- Exercise instructions:
Please repeat the data below exactly, with the pictures removed.

- Information supplied:
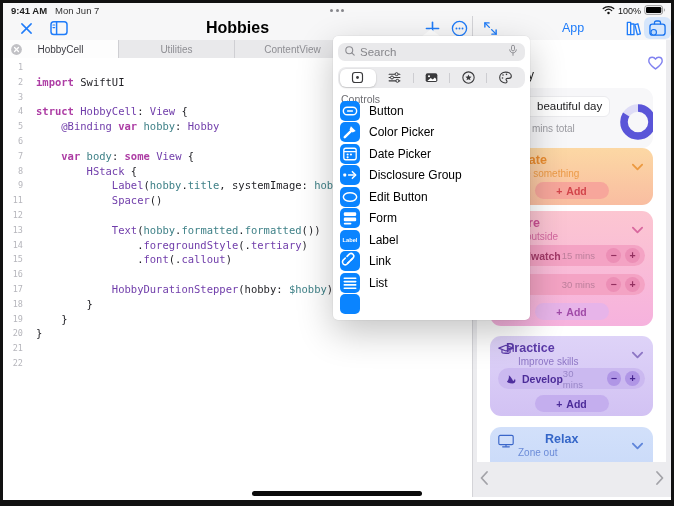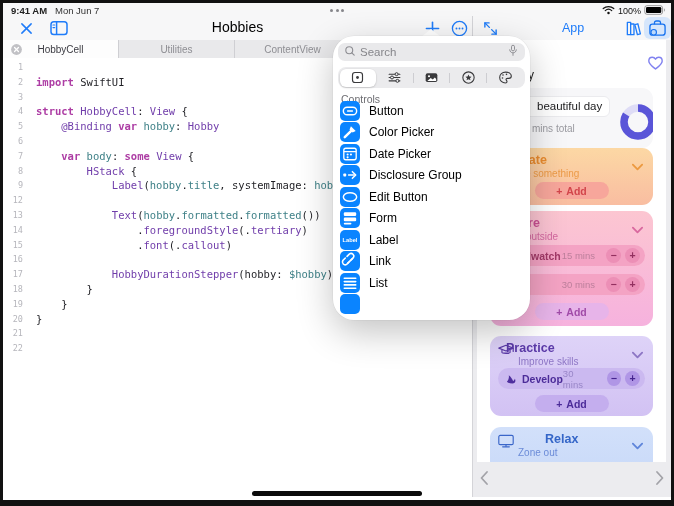--- a/index.html
+++ b/index.html
@@ -21,7 +21,7 @@
   .tbtn{position:absolute;top:0;height:24px;display:flex;align-items:center;justify-content:center;cursor:default;}
   #btn-close{left:12px;width:22px;}
   #btn-sidebar{left:44px;width:24px;}
-  #win-title{position:absolute;left:0;top:3px;width:469px;text-align:center;font-size:14px;font-weight:normal;color:#000;}
+  #win-title{position:absolute;left:0;top:3px;width:469px;text-align:center;font-size:16px;font-weight:bold;color:#000;}
   #btn-add{left:418px;width:22px;}
   #btn-more{left:444px;width:24px;}
   #btn-expand{left:476px;width:22px;}

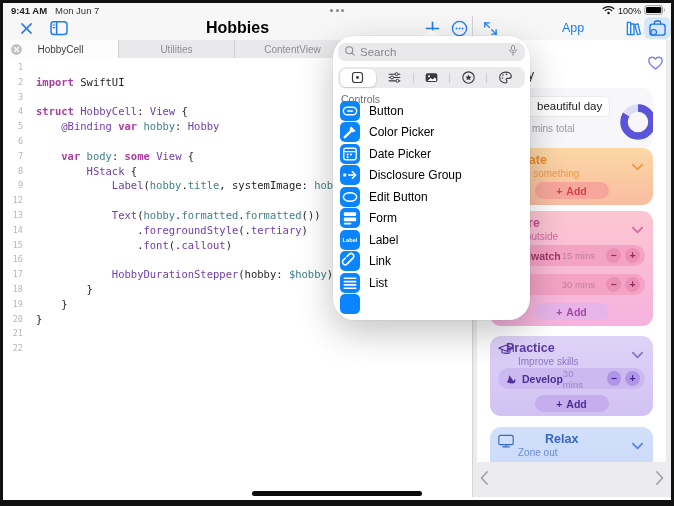--- a/index.html
+++ b/index.html
@@ -121,7 +121,7 @@
   .theme-blue .c-chev{color:#5f85da;}
 
   
-  #popover{position:absolute;left:330px;top:33px;width:197px;height:284px;background:#fff;border-radius:21px;box-shadow:0 12px 36px rgba(0,0,0,.24),0 0 0 0.5px rgba(0,0,0,.06);overflow:hidden;}
+  #popover{position:absolute;left:330px;top:33px;width:197px;height:284px;background:#fff;border-radius:5px;box-shadow:0 12px 36px rgba(0,0,0,.24),0 0 0 0.5px rgba(0,0,0,.06);overflow:hidden;}
   #pop-arrow{position:absolute;left:417px;top:26px;width:0;height:0;border-left:11px solid transparent;border-right:11px solid transparent;border-bottom:9px solid #fff;}
   #pop-search{position:absolute;left:5px;top:7px;width:187px;height:18px;background:#e9e9eb;border-radius:7px;display:flex;align-items:center;padding:0 6px;gap:4px;}
   #pop-search .ph{font-size:11.5px;color:#86868b;flex:1;}

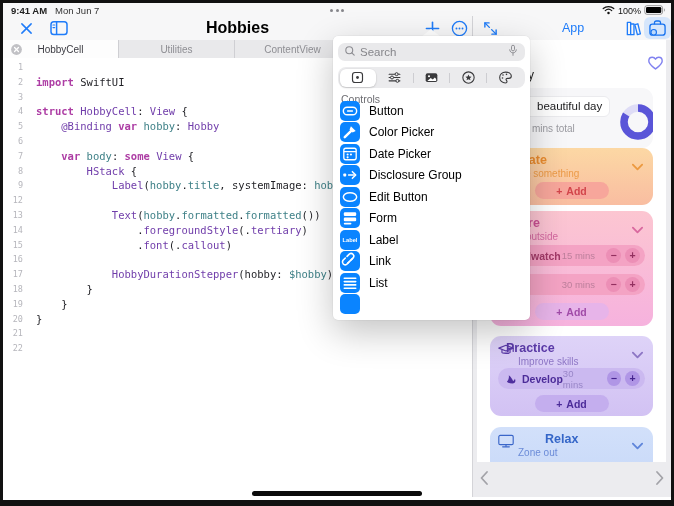--- a/index.html
+++ b/index.html
@@ -266,6 +266,7 @@
           <div class="cl"><span class="ln">7</span><span class="ct"><span class="p">    </span><span class="k">var</span><span class="p"> </span><span class="v">body</span><span class="p">: </span><span class="k">some</span><span class="p"> </span><span class="t">View</span><span class="p"> {</span></span></div>
           <div class="cl"><span class="ln">8</span><span class="ct"><span class="p">        </span><span class="t">HStack</span><span class="p"> {</span></span></div>
           <div class="cl"><span class="ln">9</span><span class="ct"><span class="p">            </span><span class="t">Label</span><span class="p">(</span><span class="v">hobby</span><span class="p">.</span><span class="v">title</span><span class="p">, systemImage: </span><span class="v">hobby</span><span class="p">.</span><span class="v">imageName</span><span class="p">)</span></span></div>
+          <div class="cl"><span class="ln">11</span><span class="ct"><span class="p">            </span><span class="t">Spacer</span><span class="p">()</span></span></div>
           <div class="cl"><span class="ln">12</span><span class="ct"></span></div>
           <div class="cl"><span class="ln">13</span><span class="ct"><span class="p">            </span><span class="t">Text</span><span class="p">(</span><span class="v">hobby</span><span class="p">.</span><span class="v">formatted</span><span class="p">.</span><span class="v">formatted</span><span class="p">())</span></span></div>
           <div class="cl"><span class="ln">14</span><span class="ct"><span class="p">                .</span><span class="t">foregroundStyle</span><span class="p">(.</span><span class="t">tertiary</span><span class="p">)</span></span></div>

- Exercise solution:
--- a/index.html
+++ b/index.html
@@ -21,7 +21,7 @@
   .tbtn{position:absolute;top:0;height:24px;display:flex;align-items:center;justify-content:center;cursor:default;}
   #btn-close{left:12px;width:22px;}
   #btn-sidebar{left:44px;width:24px;}
-  #win-title{position:absolute;left:0;top:3px;width:469px;text-align:center;font-size:14px;font-weight:normal;color:#000;}
+  #win-title{position:absolute;left:0;top:3px;width:469px;text-align:center;font-size:16px;font-weight:bold;color:#000;}
   #btn-add{left:418px;width:22px;}
   #btn-more{left:444px;width:24px;}
   #btn-expand{left:476px;width:22px;}

--- a/index.html
+++ b/index.html
@@ -121,7 +121,7 @@
   .theme-blue .c-chev{color:#5f85da;}
 
   
-  #popover{position:absolute;left:330px;top:33px;width:197px;height:284px;background:#fff;border-radius:21px;box-shadow:0 12px 36px rgba(0,0,0,.24),0 0 0 0.5px rgba(0,0,0,.06);overflow:hidden;}
+  #popover{position:absolute;left:330px;top:33px;width:197px;height:284px;background:#fff;border-radius:5px;box-shadow:0 12px 36px rgba(0,0,0,.24),0 0 0 0.5px rgba(0,0,0,.06);overflow:hidden;}
   #pop-arrow{position:absolute;left:417px;top:26px;width:0;height:0;border-left:11px solid transparent;border-right:11px solid transparent;border-bottom:9px solid #fff;}
   #pop-search{position:absolute;left:5px;top:7px;width:187px;height:18px;background:#e9e9eb;border-radius:7px;display:flex;align-items:center;padding:0 6px;gap:4px;}
   #pop-search .ph{font-size:11.5px;color:#86868b;flex:1;}

--- a/index.html
+++ b/index.html
@@ -266,6 +266,7 @@
           <div class="cl"><span class="ln">7</span><span class="ct"><span class="p">    </span><span class="k">var</span><span class="p"> </span><span class="v">body</span><span class="p">: </span><span class="k">some</span><span class="p"> </span><span class="t">View</span><span class="p"> {</span></span></div>
           <div class="cl"><span class="ln">8</span><span class="ct"><span class="p">        </span><span class="t">HStack</span><span class="p"> {</span></span></div>
           <div class="cl"><span class="ln">9</span><span class="ct"><span class="p">            </span><span class="t">Label</span><span class="p">(</span><span class="v">hobby</span><span class="p">.</span><span class="v">title</span><span class="p">, systemImage: </span><span class="v">hobby</span><span class="p">.</span><span class="v">imageName</span><span class="p">)</span></span></div>
+          <div class="cl"><span class="ln">11</span><span class="ct"><span class="p">            </span><span class="t">Spacer</span><span class="p">()</span></span></div>
           <div class="cl"><span class="ln">12</span><span class="ct"></span></div>
           <div class="cl"><span class="ln">13</span><span class="ct"><span class="p">            </span><span class="t">Text</span><span class="p">(</span><span class="v">hobby</span><span class="p">.</span><span class="v">formatted</span><span class="p">.</span><span class="v">formatted</span><span class="p">())</span></span></div>
           <div class="cl"><span class="ln">14</span><span class="ct"><span class="p">                .</span><span class="t">foregroundStyle</span><span class="p">(.</span><span class="t">tertiary</span><span class="p">)</span></span></div>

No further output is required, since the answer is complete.